ASSIGNMENT: Check each line of the data for "Gibson", then give the number of lines that have it, without any other words.

(Detected change data)
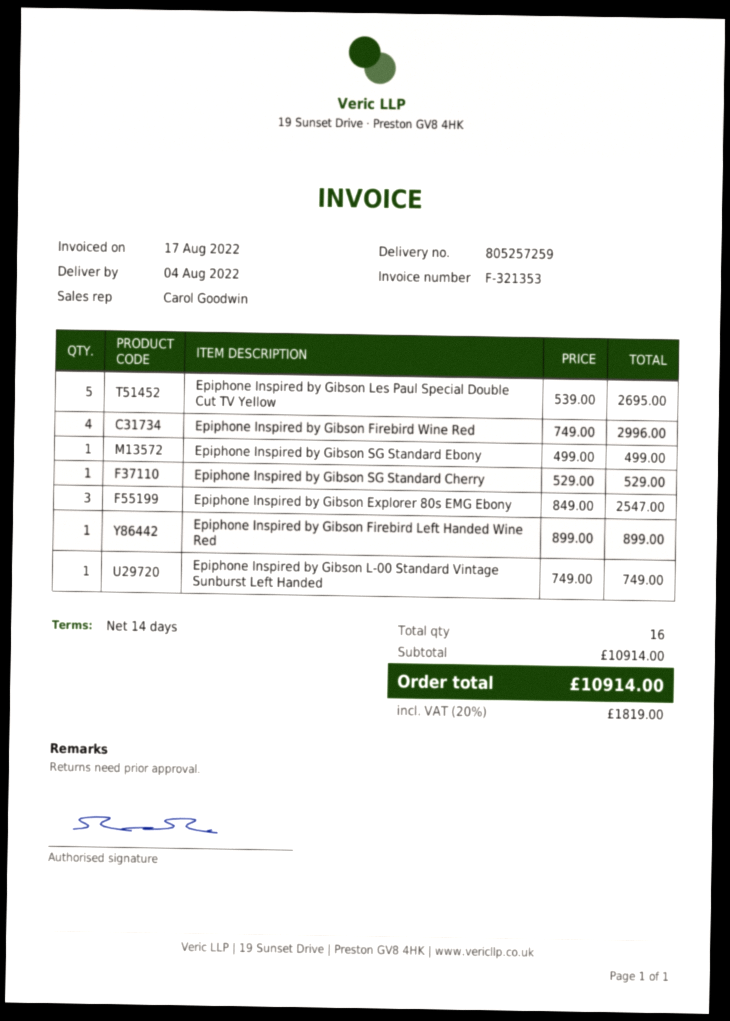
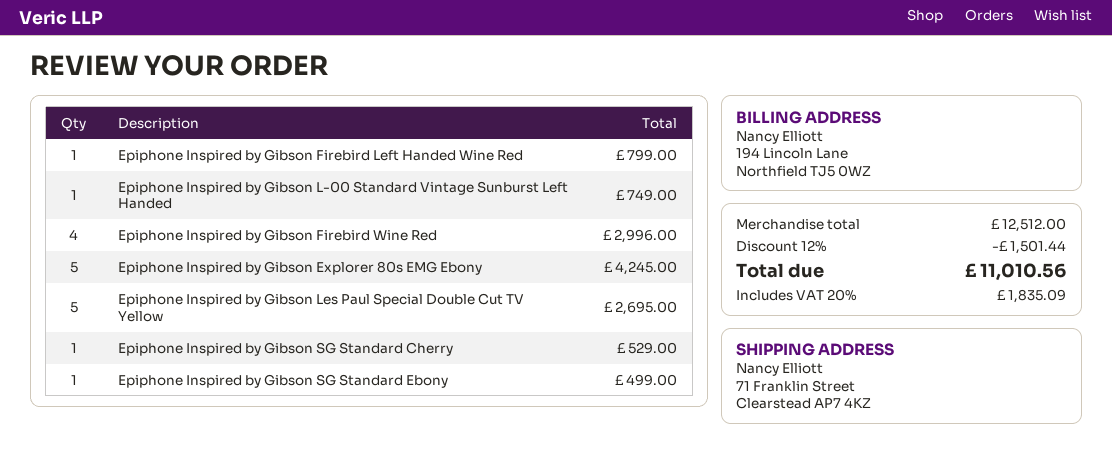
Epiphone Inspired by Gibson Explorer 80s EMG Ebony: 3 for 2547.00 -> 5 for 4245.00
Epiphone Inspired by Gibson Firebird Left Handed Wine Red: 1 for 899.00 -> 1 for 799.00
subtotal: 10914.00 -> 12512.00
discount: none -> 12% = 1501.44
tax: 20% = 1819.00 -> 20% = 1835.09
total: 10914.00 -> 11010.56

OUTPUT FOR THIS EXERCISE: 2